See also: DH6, DH10, DH16, DH34, DH35, DH36, DH39, DH43, DH44, DH71.

 

Age Abuse

(DH32) The other poor soul was in his late nineties and could only shuffle along with the assistance of a walking frame. Even so, the MPs chained one of his wrists to the frame, while another two held him with the four-point contact (Guantanamo: My Journey, 258).

 

Religious Abuse

(DH19) As previously mentioned, the military had nominated a Muslim chaplain to be on-site full time. This was after we had been there for a month or so. He was able to arrange Qur’ans for all detainees who wished one, and for the call to prayer to be announced over a loudspeaker five times a day. This seemed to enrage the military personnel in general, and hostility towards detainees’ religious practices increased. The soldiers created more disturbances during times of prayer, and there were numerous instances of Qur’ans being kicked or thrown about during cage searches. On more than one occasion, Qur’ans even ended up in the buckets of urine and faeces (Guantanamo: My Journey, 232).

(DH60) One of the first things we noticed as the days passed was the level of detainee harassment in the camp. Comments disrespectful to Islam were announced over the loudspeakers, especially at times of prayer. Derogatory statements were made daily about Mohammed and Islam in general (Guantanamo: My Journey, 337).

See also: DH17, DH42.

 

National/Ethnic Abuse

(DH43) We also heard stories of detainees who had been chained to the floor in interrogation booths.
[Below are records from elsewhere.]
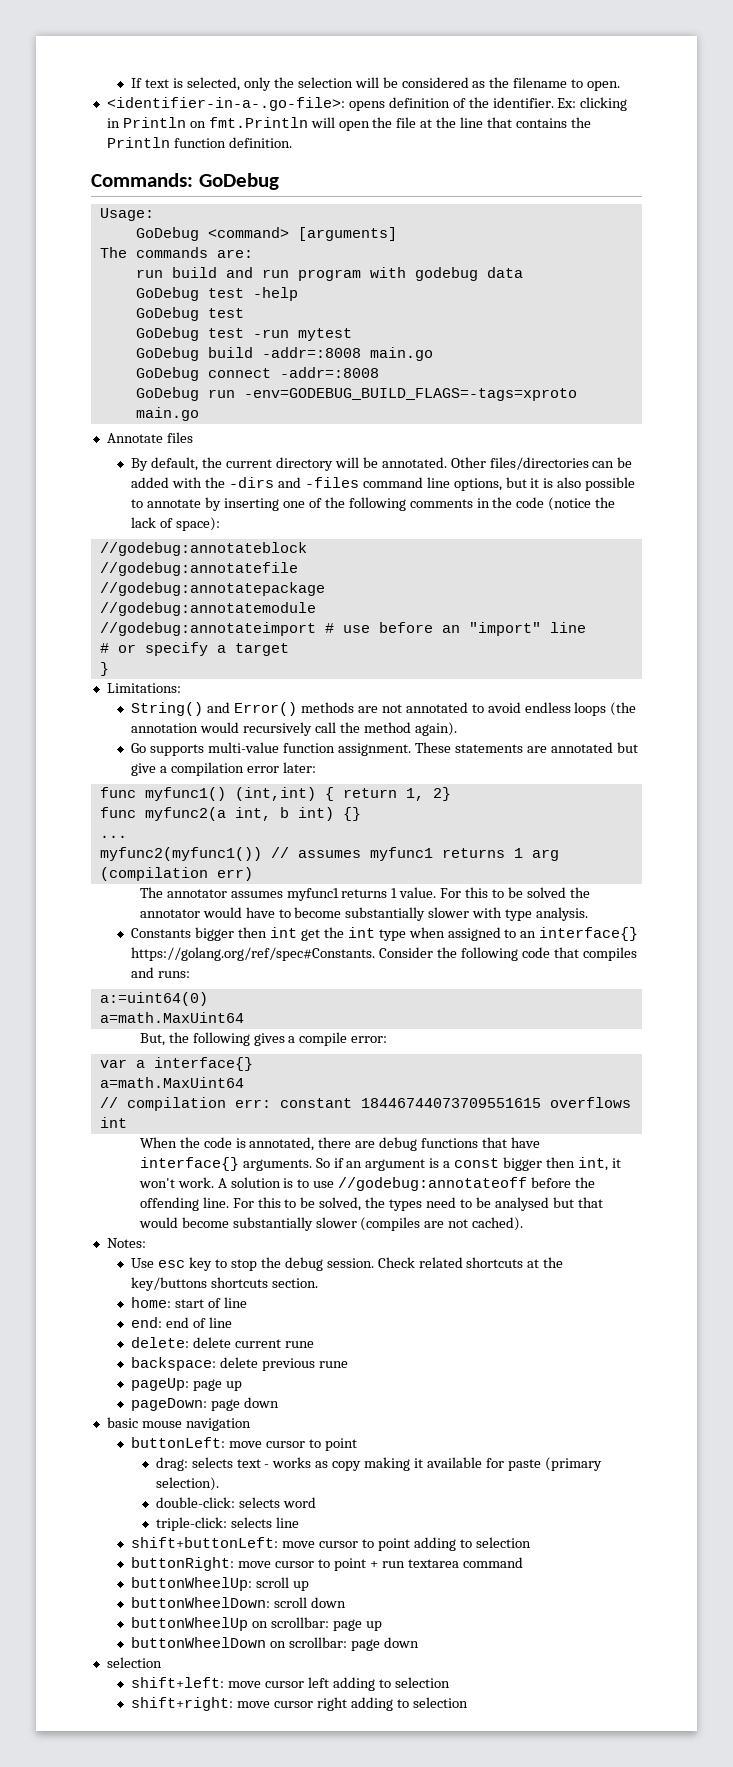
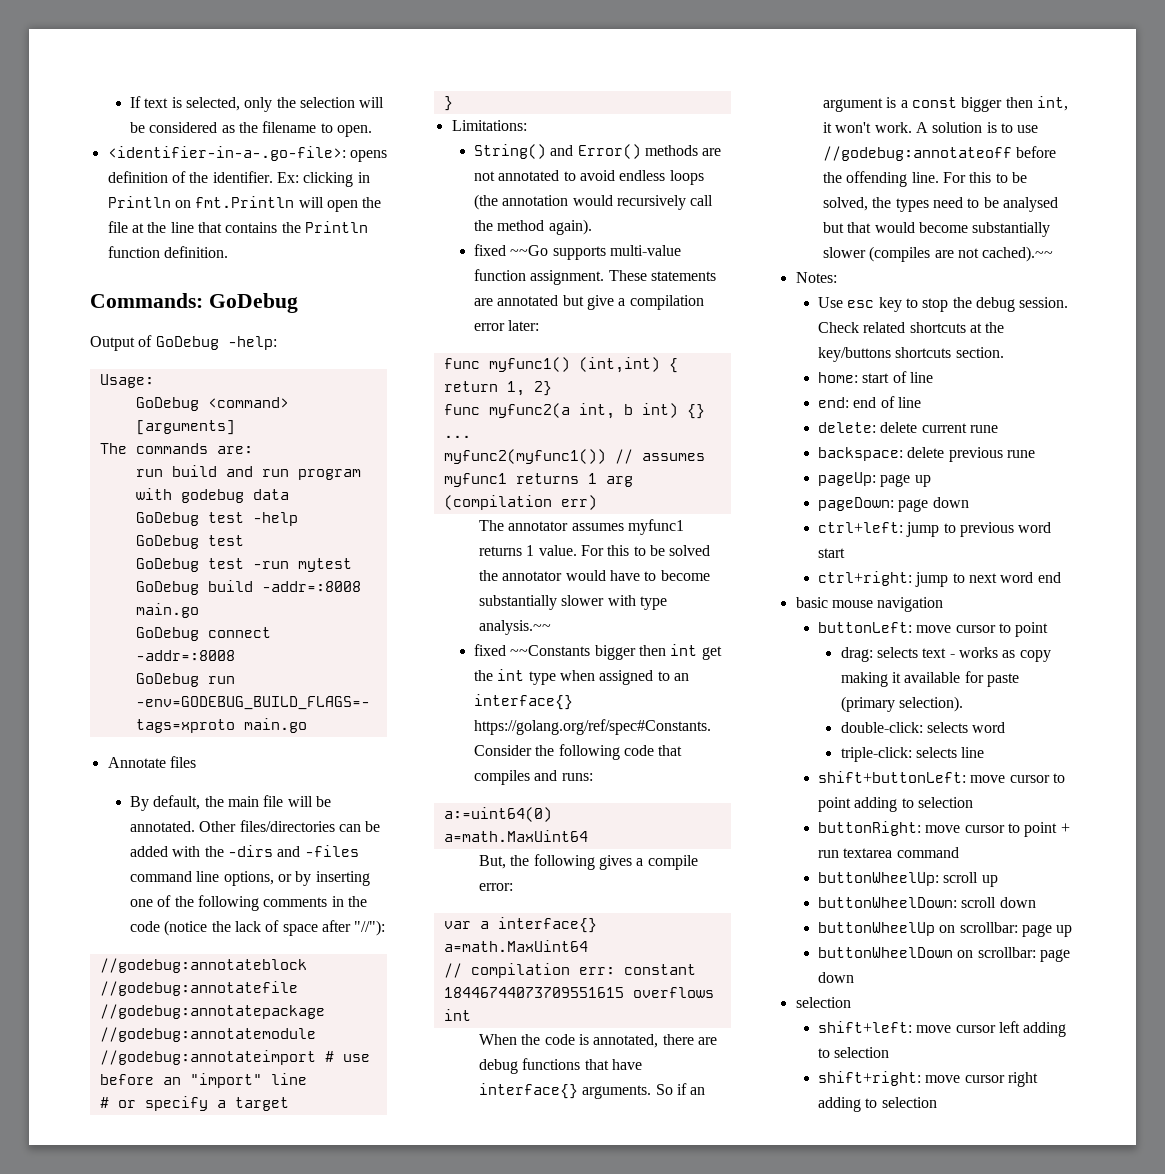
+ Output of GoDebug -help:
- By default, the current directory will be annotated.
+ By default, the main file will be annotated.
- Other files/directories can be added with the -dirs and -files command line options, but it is also possible to annotate by inserting one of the following comments in the code (notice the lack of space):
+ Other files/directories can be added with the -dirs and -files command line options, or by inserting one of the following comments in the code (notice the lack of space after "//"):
- Go supports multi-value function assignment.
+ fixed ~~Go supports multi-value function assignment.
- For this to be solved the annotator would have to become substantially slower with type analysis.
- Constants bigger then int get the int type when assigned to an interface{} https://golang.org/ref/spec#Constants. Consider the following code that compiles and runs:
+ For this to be solved the annotator would have to become substantially slower with type analysis.~~
+ fixed ~~Constants bigger then int get the int type when assigned to an interface{} https://golang.org/ref/spec#Constants. Consider the following code that compiles and runs:
- For this to be solved, the types need to be analysed but that would become substantially slower (compiles are not cached).
+ For this to be solved, the types need to be analysed but that would become substantially slower (compiles are not cached).~~
+ ctrl+left: jump to previous word start
+ ctrl+right: jump to next word end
They would then have American and Israeli flags wrapped tightly around them while being taunted with photographs of Muslims who had been killed by foreign military forces. They would be left alone for hours, still wrapped in the flags, the visual images left in front of them (Guantanamo: My Journey, 266).

 

Verbal Abuse

(DH7) We all remained in place for an hour or so before a voice boomed over a megaphone: ‘You are now the property of the US Marine Corps. You have reached your final destination. Welcome to Cuba’ (Guantanamo: My Journey, 211).

(DH71) There was a lot of open hostility and harassment from the guards at Camp Five; even simple orders were screamed. Their worst policy was making us sleep on our backs with our faces towards the lights. I tried many ways to shield my eyes from the brightness. We were not allowed, and never had been allowed, to use a sheet or blanket to cover our faces  (Guantanamo: My Journey, 358).